── Study material

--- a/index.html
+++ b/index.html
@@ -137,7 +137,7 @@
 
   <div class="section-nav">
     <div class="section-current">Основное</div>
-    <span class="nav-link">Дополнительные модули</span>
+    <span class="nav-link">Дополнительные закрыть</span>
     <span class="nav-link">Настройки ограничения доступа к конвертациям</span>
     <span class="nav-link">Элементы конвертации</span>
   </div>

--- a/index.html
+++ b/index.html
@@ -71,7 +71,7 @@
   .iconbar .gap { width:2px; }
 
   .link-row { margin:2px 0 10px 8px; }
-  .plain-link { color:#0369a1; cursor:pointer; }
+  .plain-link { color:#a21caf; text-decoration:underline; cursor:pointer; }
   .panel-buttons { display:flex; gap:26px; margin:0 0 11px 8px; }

────
── Study material

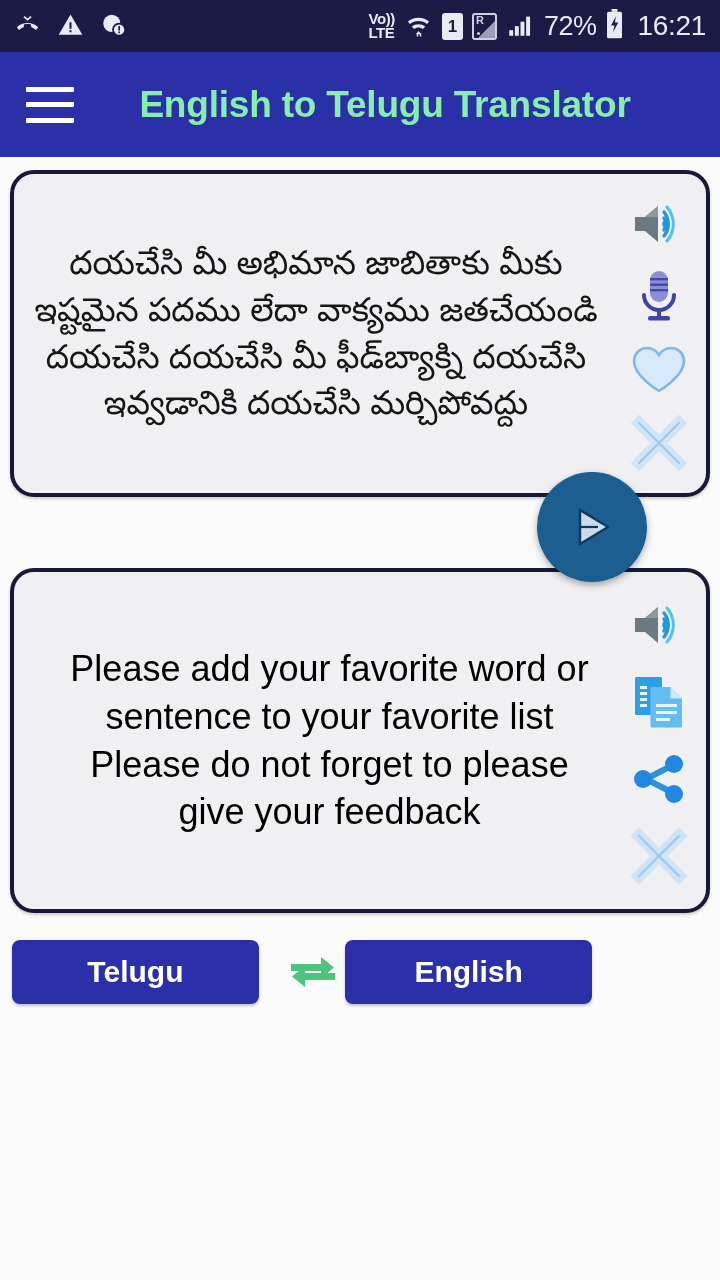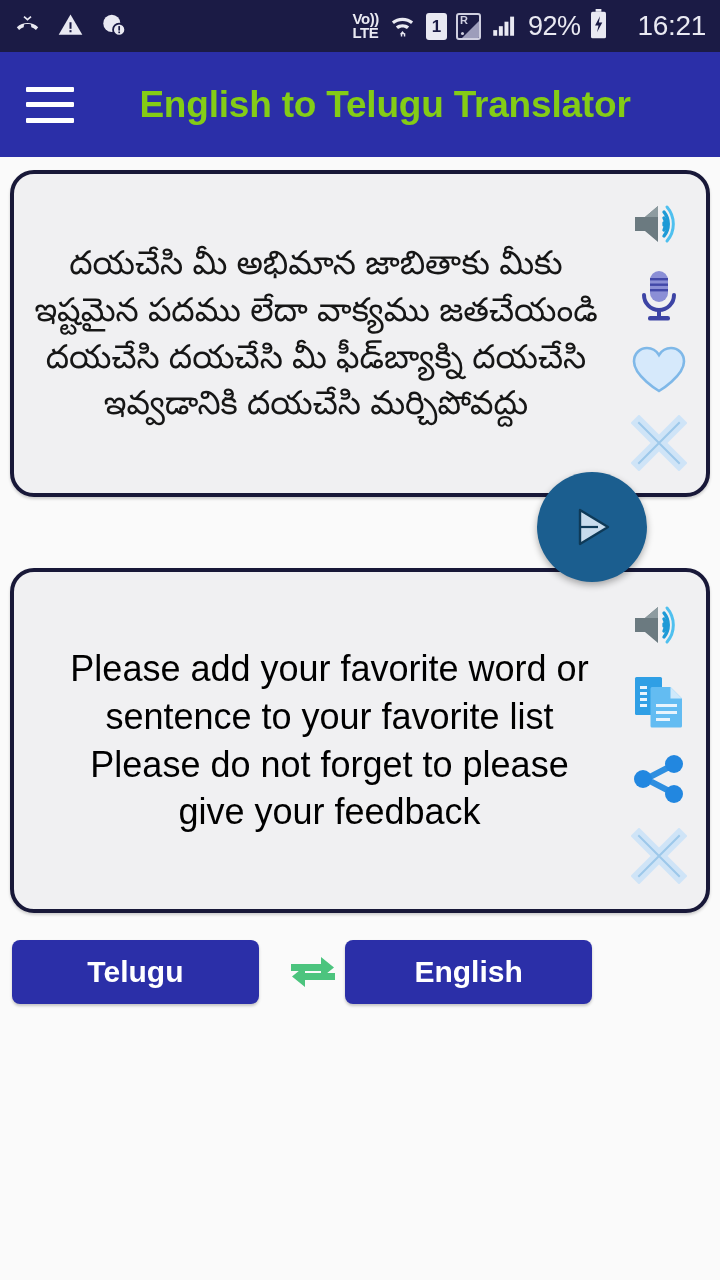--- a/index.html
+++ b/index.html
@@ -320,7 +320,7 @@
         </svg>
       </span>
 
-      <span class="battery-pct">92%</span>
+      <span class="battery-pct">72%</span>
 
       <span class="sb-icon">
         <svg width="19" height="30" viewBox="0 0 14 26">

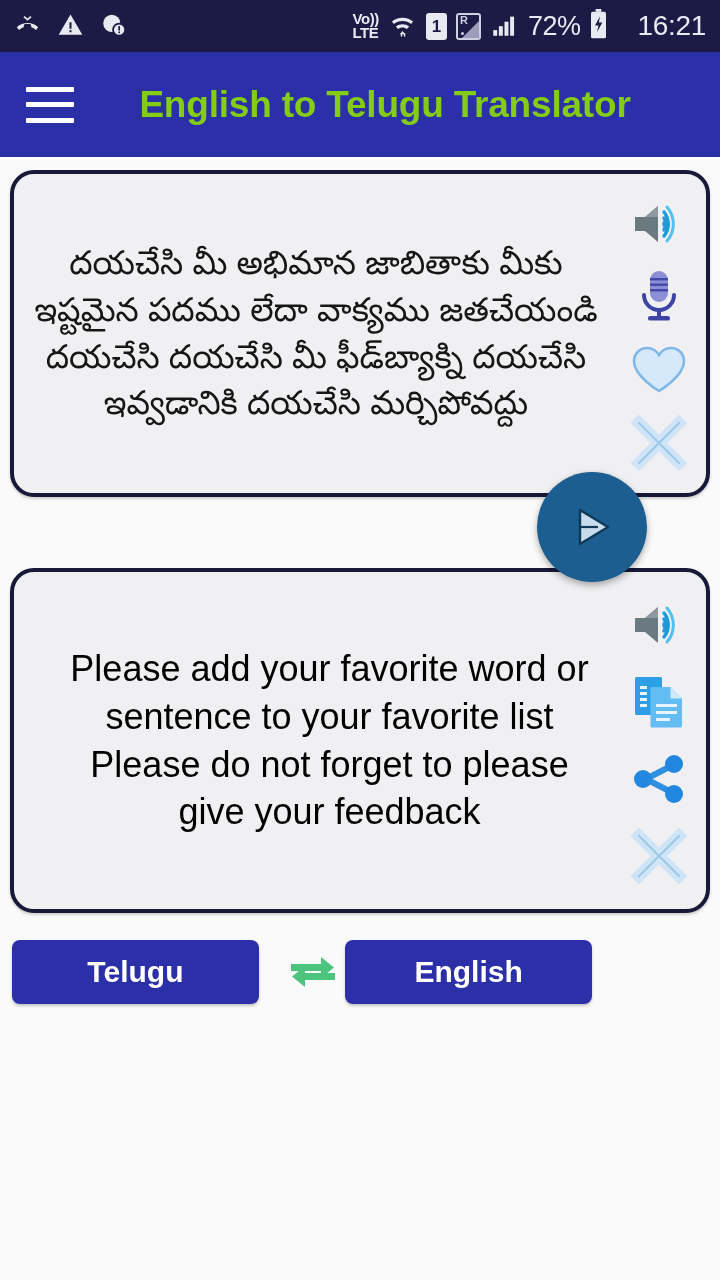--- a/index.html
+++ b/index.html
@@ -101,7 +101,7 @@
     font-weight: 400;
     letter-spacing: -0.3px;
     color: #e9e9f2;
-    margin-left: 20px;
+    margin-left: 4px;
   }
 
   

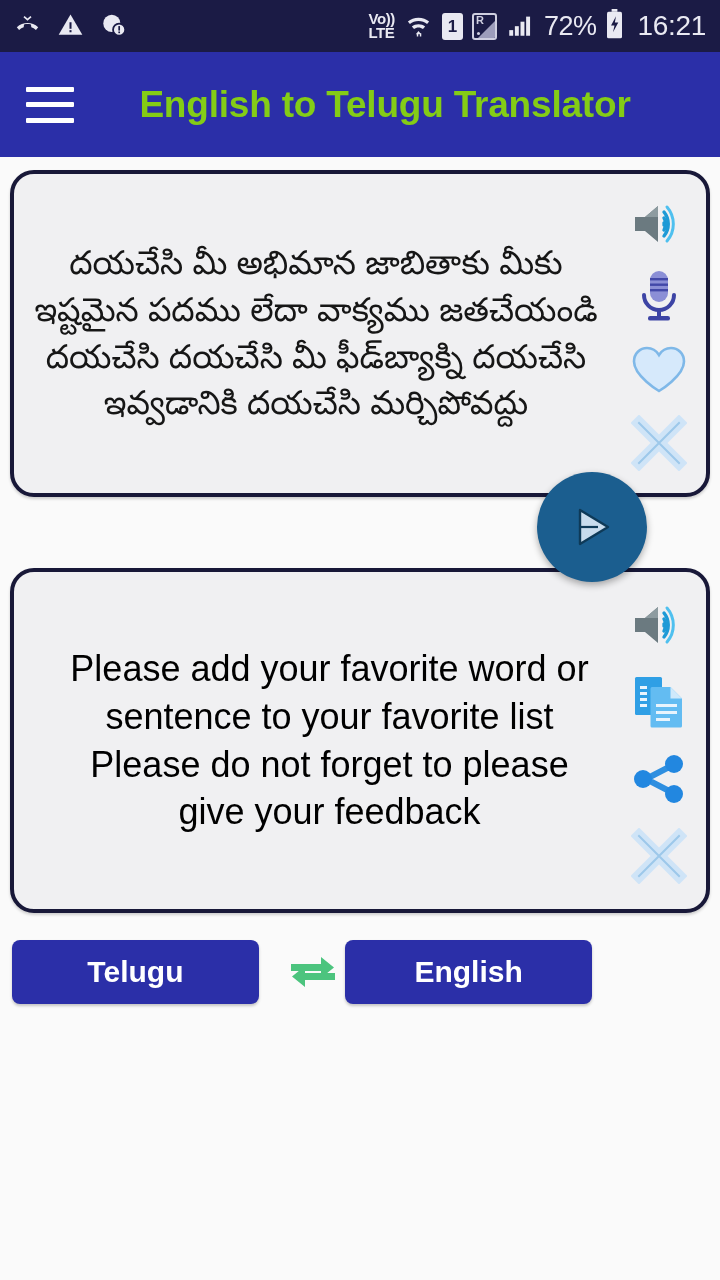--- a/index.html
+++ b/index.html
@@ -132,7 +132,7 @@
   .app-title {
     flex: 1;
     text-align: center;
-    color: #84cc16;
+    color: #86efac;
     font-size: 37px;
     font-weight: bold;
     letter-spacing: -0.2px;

────

Work through the data above and give the number of lines in which "spacing" appears; add nothing else.

2